The NFL announced on Thursday they will install Zebra Technologies' real-time location system (RTLS) for sports in 17 stadiums during the 2014 NFL season. There will be zebra receivers installed in stadium that will communicate with radio-frequency identification (RFID) transmitters placed inside the shoulder pads of each player to capture precise location measurements, in real-time, during the game. The technology will collect data such as position, speed, and distance that will be registered and compiled into a database.
The NFL is installing this for the 15 stadiums that host Thursday Night Football, as well as in Detroit and New Orleans. The San Francisco 49ers host the Seattle Seahawks on Thanksgiving, but their "Thursday Night Football" game is actually going to be Week 16 when they host the San Diego Chargers on Saturday. I realize Saturday is not Thursday, but it is still being branded as such. Don't think too hard about it, otherwise it will give you a headache.
The NFL will use these to help boost the fan experience at games, as well as provide information that announcers can use. But I have to think this will be something that can further the work of football analytics. NFL teams won't get access to the in-game information in 2014, as the league will be using his season to measure the sustainability and integrity of the data.

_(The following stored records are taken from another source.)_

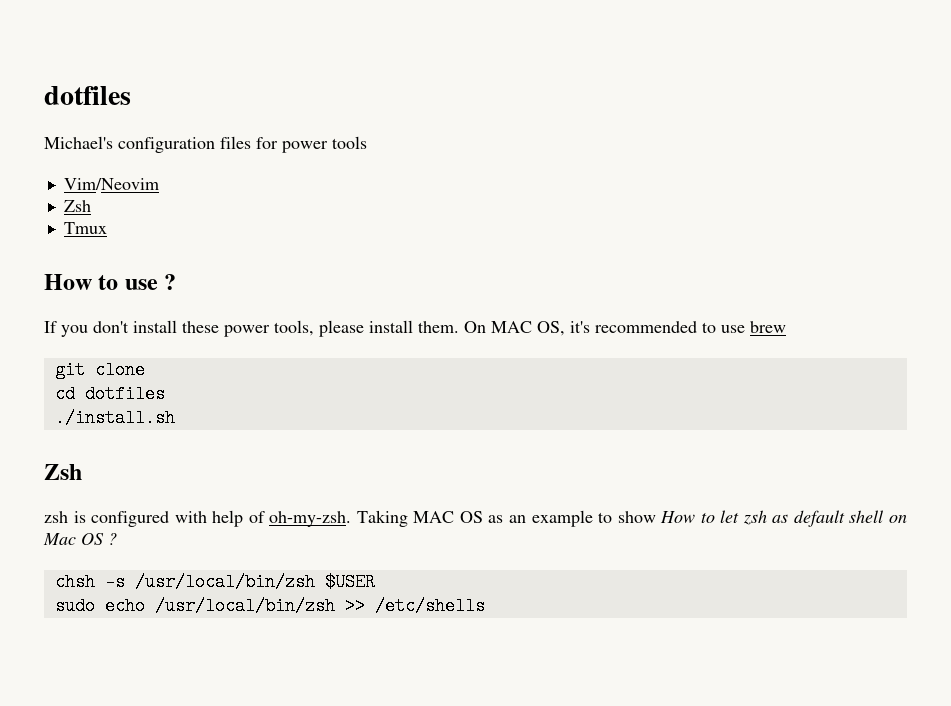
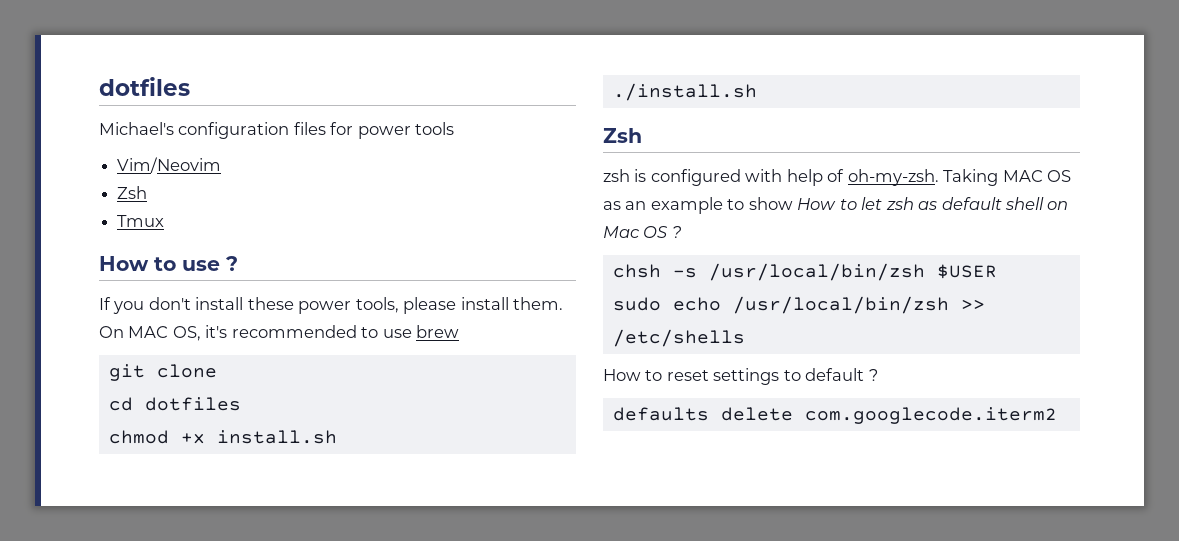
+ chmod +x install.sh
+ How to reset settings to default ?
+ defaults delete com.googlecode.iterm2

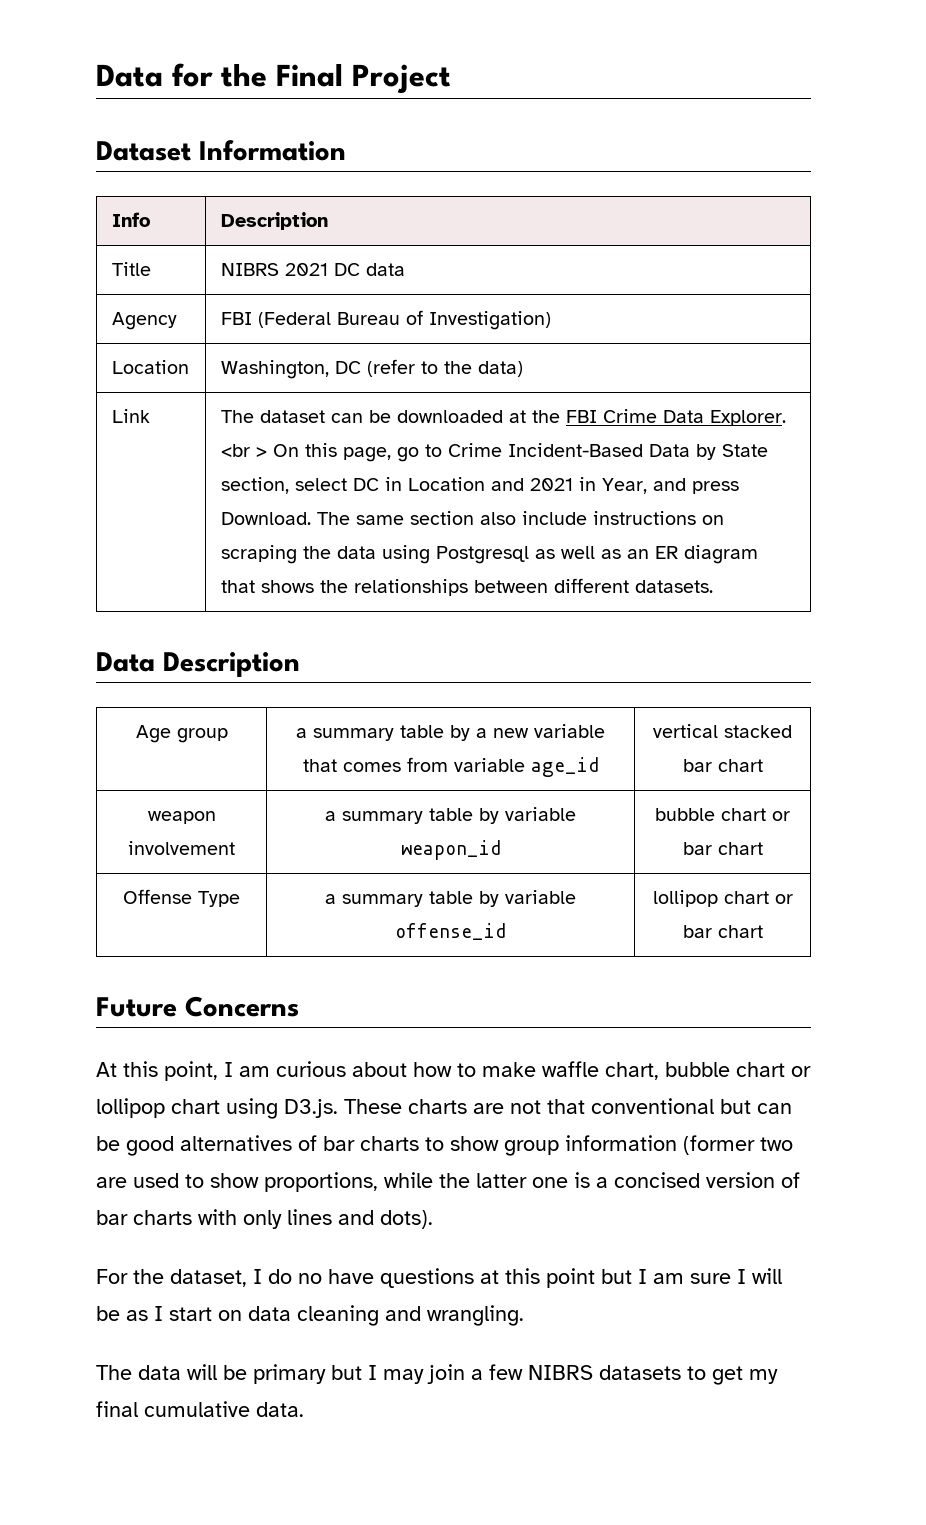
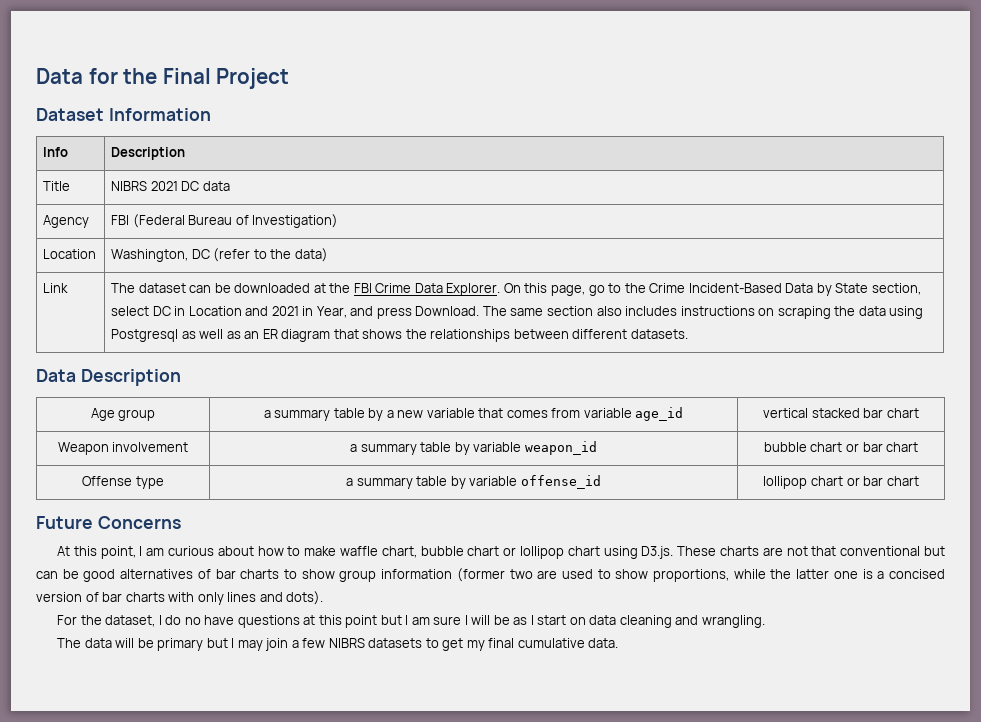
- <br > On this page, go to Crime Incident-Based Data by State section, select DC in Location and 2021 in Year, and press Download.
+ On this page, go to the Crime Incident-Based Data by State section, select DC in Location and 2021 in Year, and press Download.
- The same section also include instructions on scraping the data using Postgresql as well as an ER diagram that shows the relationships between different datasets.
+ The same section also includes instructions on scraping the data using Postgresql as well as an ER diagram that shows the relationships between different datasets.
- weapon involvement | a summary table by variable weapon_id | bubble chart or bar chart
+ Weapon involvement | a summary table by variable weapon_id | bubble chart or bar chart
- Offense Type | a summary table by variable offense_id | lollipop chart or bar chart
+ Offense type | a summary table by variable offense_id | lollipop chart or bar chart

One area where this could eventually lead is more accurate information about ball placement. At this point, the data is accurate to within six inches. That means they can't use it to figure out whether the ball got into the end zone, or was enough for a first down. However, it would seem to move us a step closer to having a more objective look at this kind of information. One day, debates over whether a running back got into the end zone will not exist. Sure it takes away some of the raging, but it will create a game that is a little bit more accurate, and removes certain elements of human error.